Appendix 3: Letter from Jim Knight MP, Minister of State for Schools and Learners, Department for Children, Schools and Families, dated 5 June 2008

Nineteenth Report of Session 2007-08: Education and Skills Bill

On 13 May 2008 the Joint Committee on Human Rights (JCHR) published its 19th Report of the 2007-08 Session concerning the human rights implications of the Education and Skills Bill currently before Parliament. As the lead Minister for the Bill I am responding to conclusions and recommendations of the Committee and, in doing so, I use the numbering adopted on pages and 18 and 19 of the report:

1) We welcome the Government's recognition of the "increasing autonomy" of young people approaching adulthood and the positive duties incumbent on the state to respect and facilitate the enjoyment of their rights, independent of their parents or carers. However, we suggest that it is, at the very least, confusing why, given this recognition, the Government has chosen to coerce young people into education and training through the use of criminal sanctions, in a way which it could not possibly do in relation to those over the age of 18. We also regret the Government's failure to give any real consideration to the human rights implications of the proposed duty in the Explanatory Notes. This hinders effective parliamentary scrutiny of the clause's compatibility with human rights. (Paragraph 1.9)

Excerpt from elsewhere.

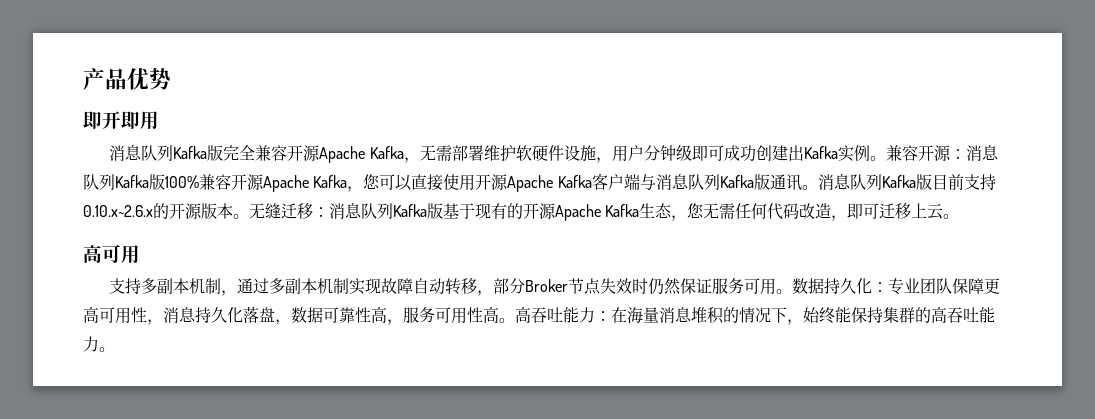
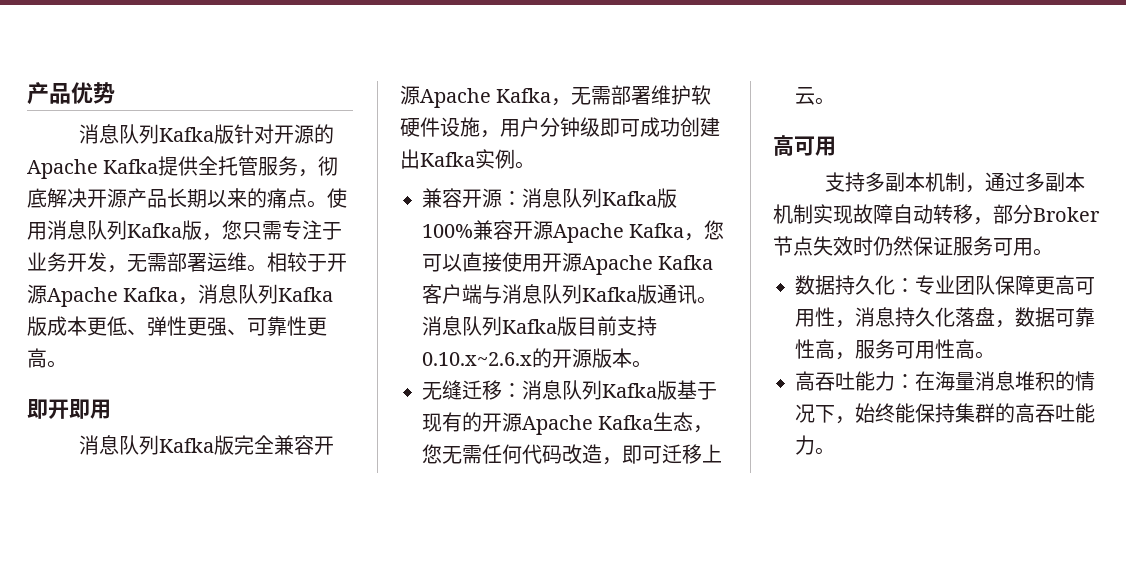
(171, 79) none -> [78,124,334,144] [27,156,339,179] [27,188,347,209] [27,220,342,241] [27,252,347,273] [27,284,334,307] [27,316,327,336] [27,348,67,368] // 消息队列Kafka版针对开源的Apache Kafka提供全托管服务，彻底解决开源产品长期以来的痛点。使用消息队列Kafka版，您只需专注于业务开发，无需部署运维。相较于开源Apache Kafka，消息队列Kafka版成本更低、弹性更强、可靠性更高。
(886, 158) none -> (535, 165) //
(249, 216) none -> (652, 364) //
(793, 291) none -> (1053, 252) //
(515, 320) none -> (995, 355) //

Article 12, UNCRC states that "State Parties shall assure to the child who is capable of forming his or her own views the right to express those views freely in all matters affecting the child, the views of the child being given due weight in accordance with the age and maturity of the child."

The UNCR suggests that the state must give a child the right to express his or her own views according to age and maturity.

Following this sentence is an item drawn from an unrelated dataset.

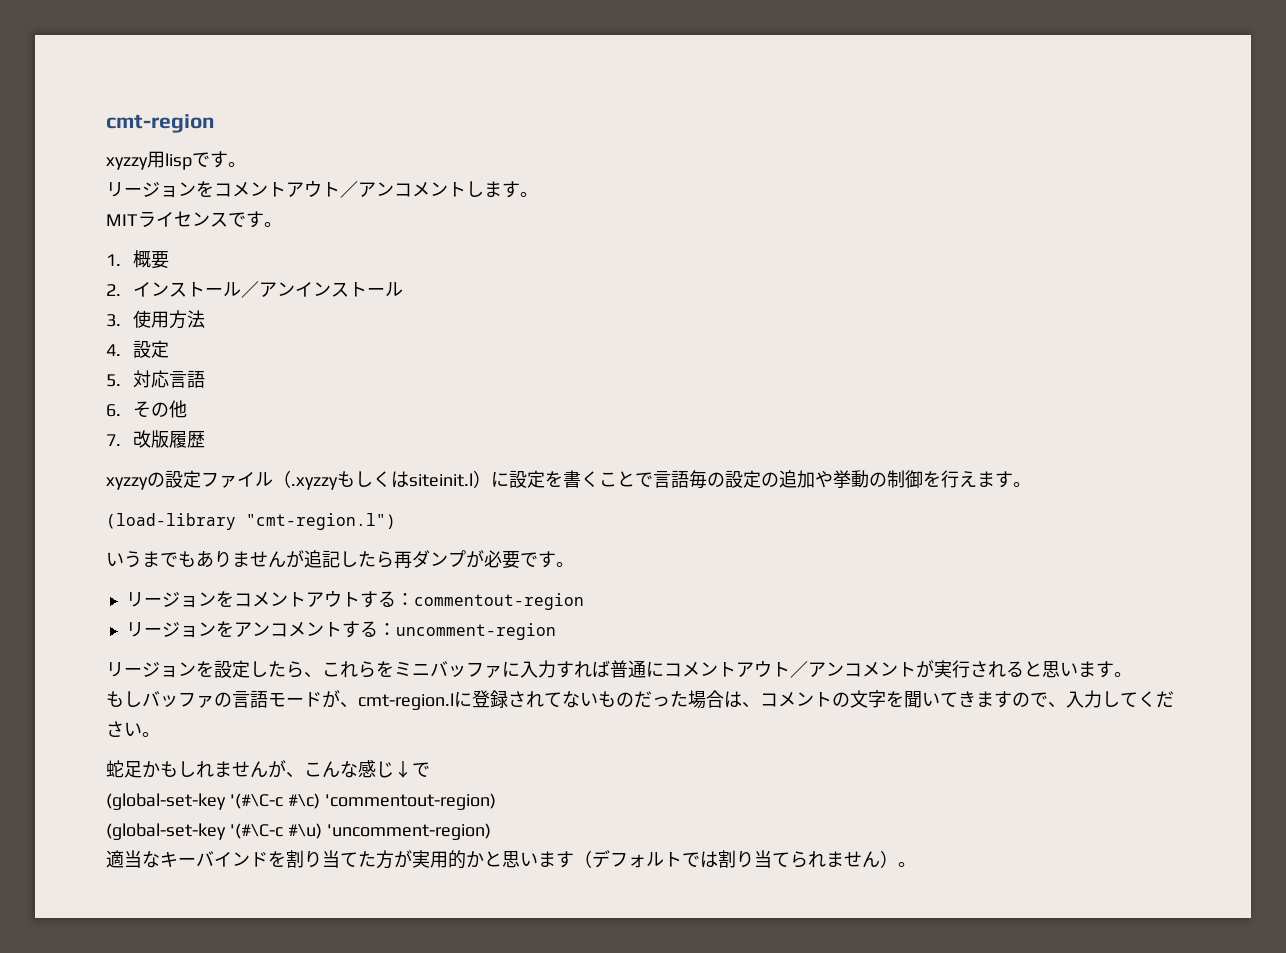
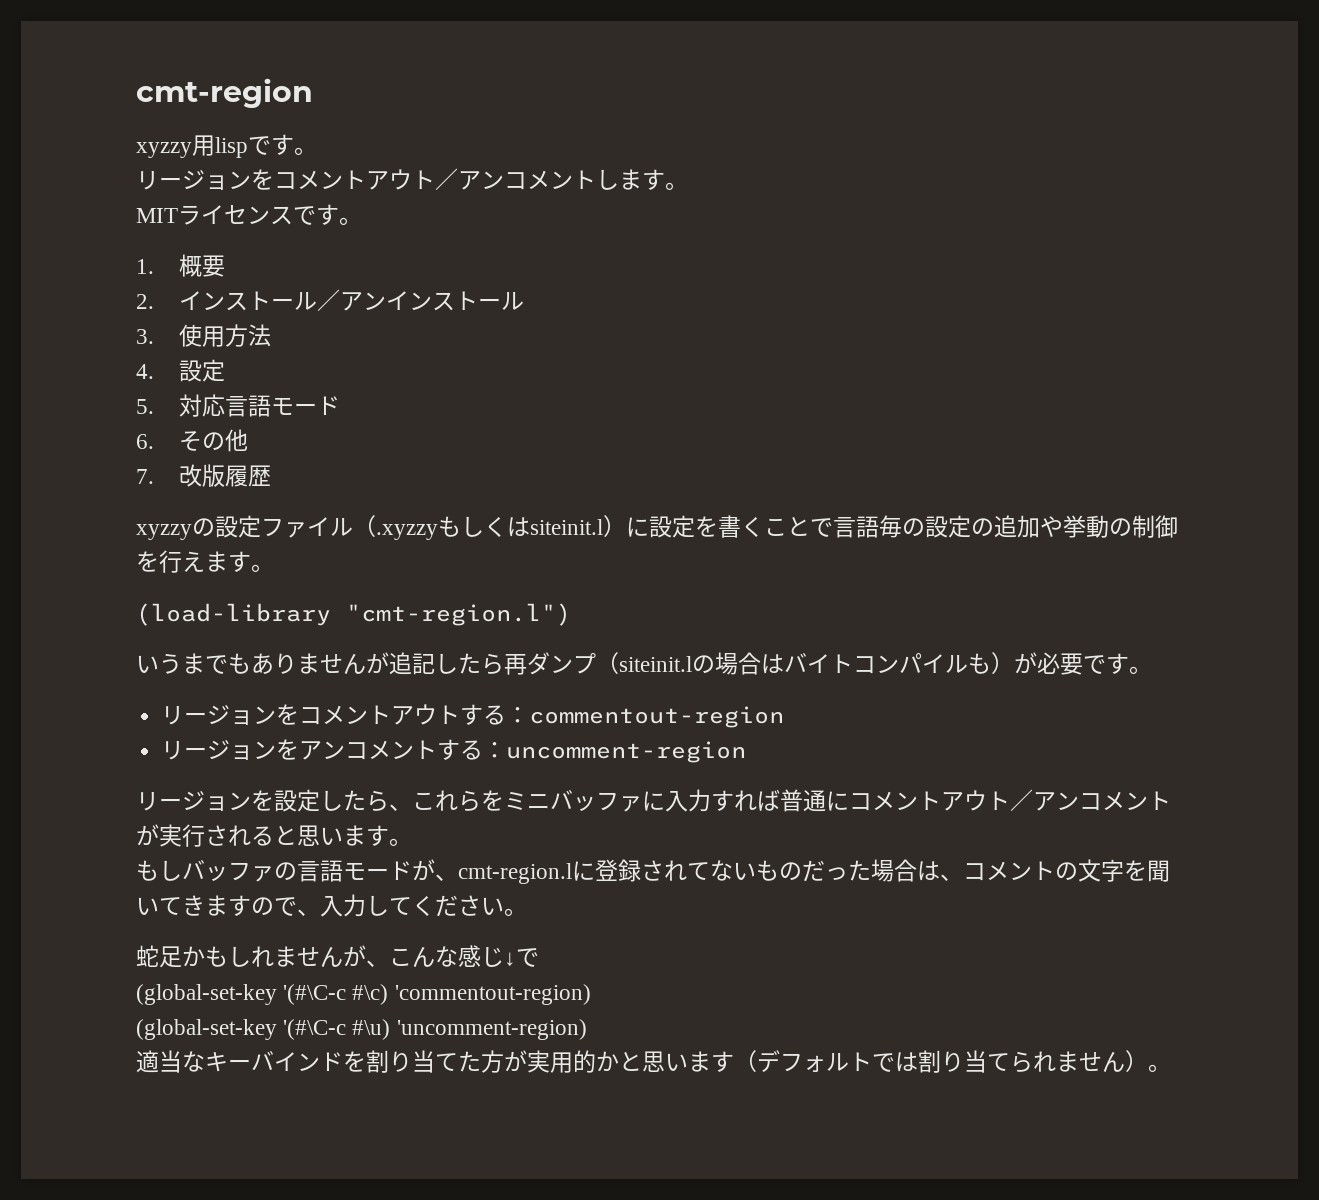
(206, 379) none -> [271,396,341,415] モード
(466, 558) none -> [596,652,1014,675] （siteinit.lの場合はバイトコンパイルも）

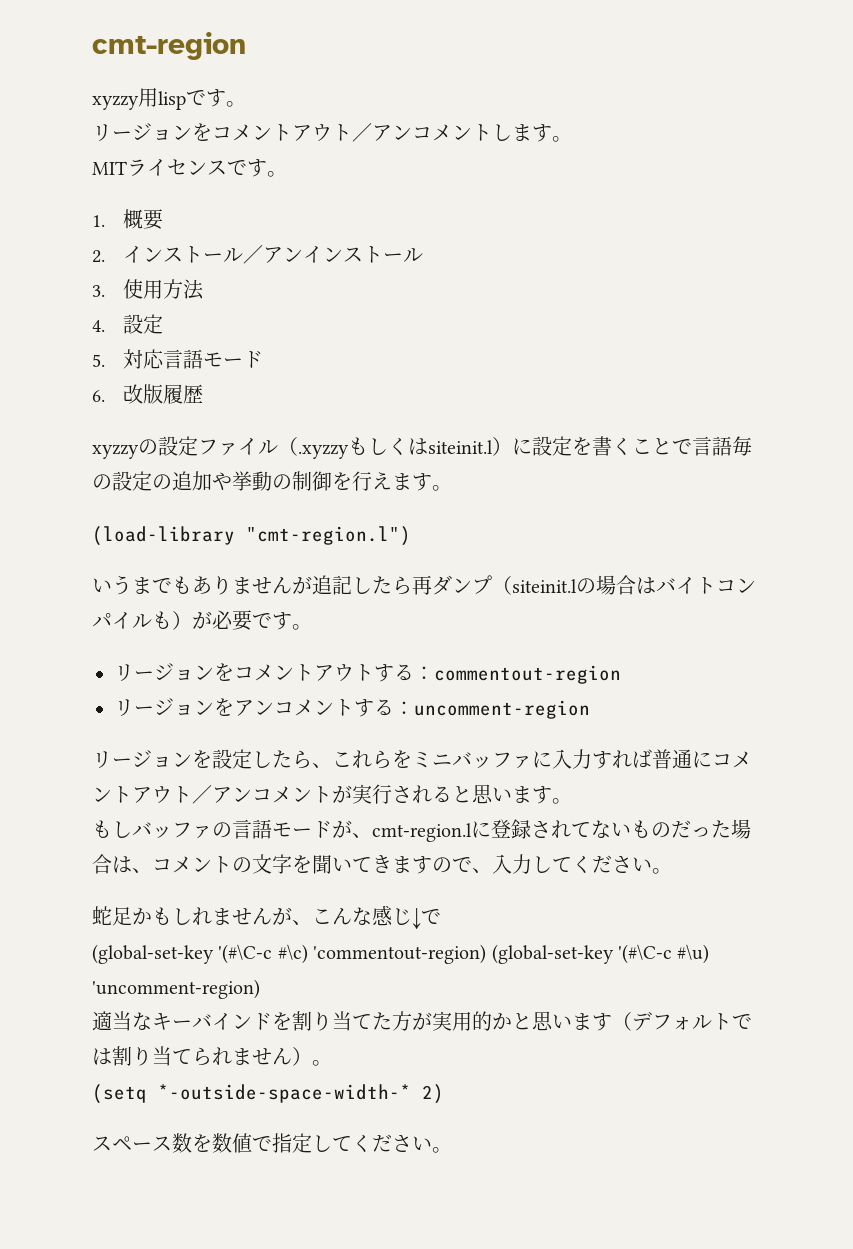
[179,429,249,452] [136,469,154,484] その他 // 7. -> (105, 396) none
(591, 994) // -> (487, 954) none
(1171, 1068) none -> [92,1084,444,1104] [92,1133,452,1153] // (setq *-outside-space-width-* 2) // スペース数を数値で指定してください。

It is between the ages of 16 and 18 that a young person moves from becoming a child to becoming an adult. It is in recognition of this that the law gives 17 and 18 year olds specific rights — the right to drive at 17, the right to purchase alcohol and cigarettes at 18.

The Bill recognises this transition in young people's maturity and recognises their right to express choice. Unlike those of compulsory school age, the Bill places the responsibility to participate in education on young people, rather than on their parents. Young people are also able to choose how they participate from a wide range of options — from full time education at school or college, to employment with part time training. The flip-side of this increased right to autonomy and decision-making power is the responsibility to participate.

The only choices that would not be available to young people are doing nothing or going into a job without training, as we know that these lead to worse outcomes for young people.

I would like to draw to the Joint Committee's attention that particular effort went into making the consultation on the Green Paper proposals more accessible to young people. This included the publication of Reach, a consultation magazine, aimed at young people which was in high demand and through which we gathered the views of 1,708 young people. We also consulted young people through focus groups; we contacted children in year 5 through a number of schools and consulted young people who have barriers to participation, or who are not in education, employment or training through the third sector organisations Fairbridge and Foyer.

2) The duty to participate in education or training raises issues under Article 8 ECHR (the right to respect for private life, which can include aspects of an individual's working life and employment). Such rights may only be interfered with when it is necessary and proportionate to do so, in pursuit of a legitimate aim. Whilst we do not deny the potential benefits to some young people and the economy of their continuing in education and training, in our view, relying on criminal coercion for its enforcement is potentially disproportionate. (Paragraph 1.15)

We think it is unclear whether compelling a young person to participate does in fact engage Article 8.

Article 8 does not confer a generalised right to self determination or personal autonomy — it is concerned with the notion of 'respect' and it is therefore not the case that any interference with or intrusion into an individual's personal life constitutes a lack of respect by the state for that personal life. The Strasbourg court has recognised that certain protected interests, fall within the concept of private life in Article 8, and the duty to participate does not fall within any of these.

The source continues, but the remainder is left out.